Output all entries precisely and leave out the pictures.

──────── Data under study ────────

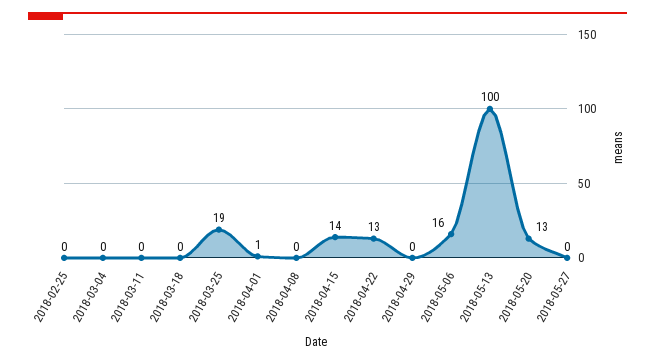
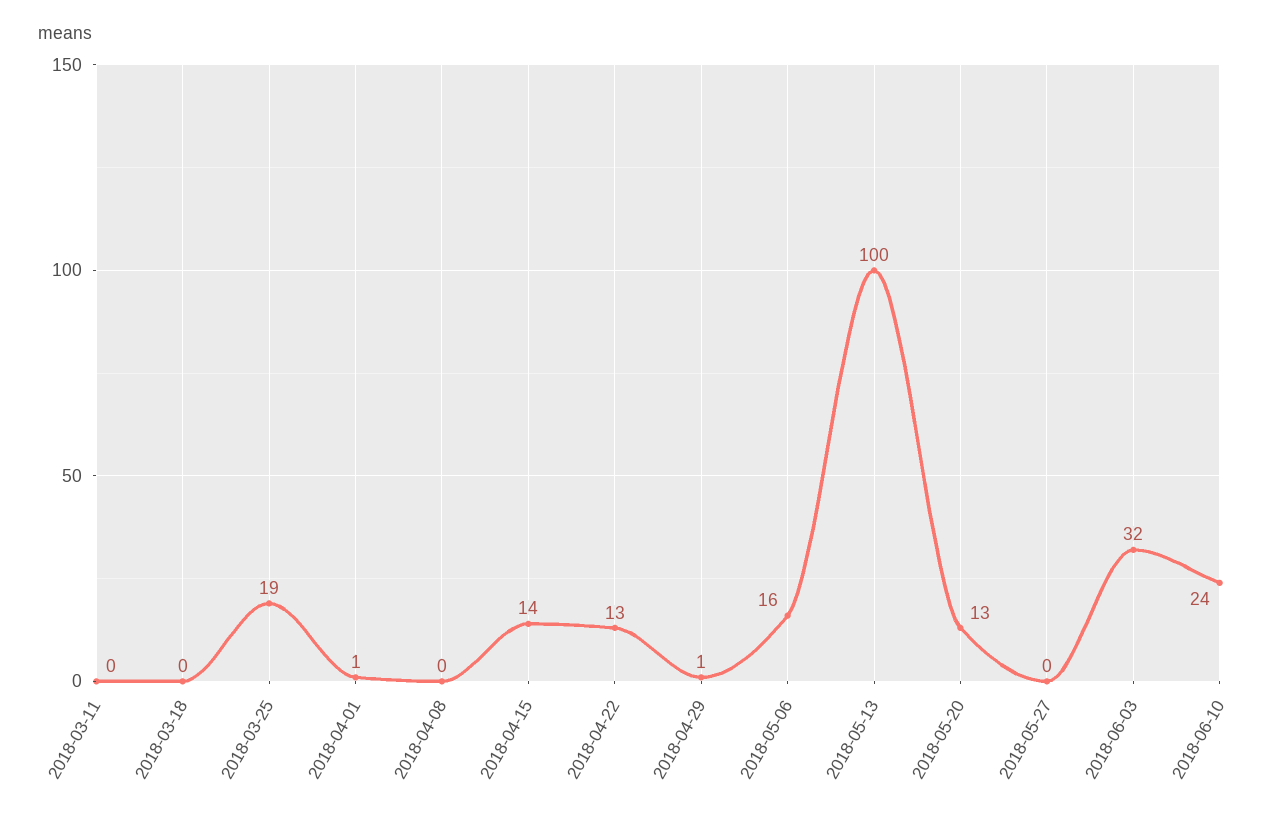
2018-02-25: 0 -> none
2018-03-04: 0 -> none
2018-04-29: 0 -> 1
2018-06-03: none -> 32
2018-06-10: none -> 24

────────

▶ [Solution to this task]:
2018-02-25: 0 -> none
2018-03-04: 0 -> none
2018-04-29: 0 -> 1
2018-06-03: none -> 32
2018-06-10: none -> 24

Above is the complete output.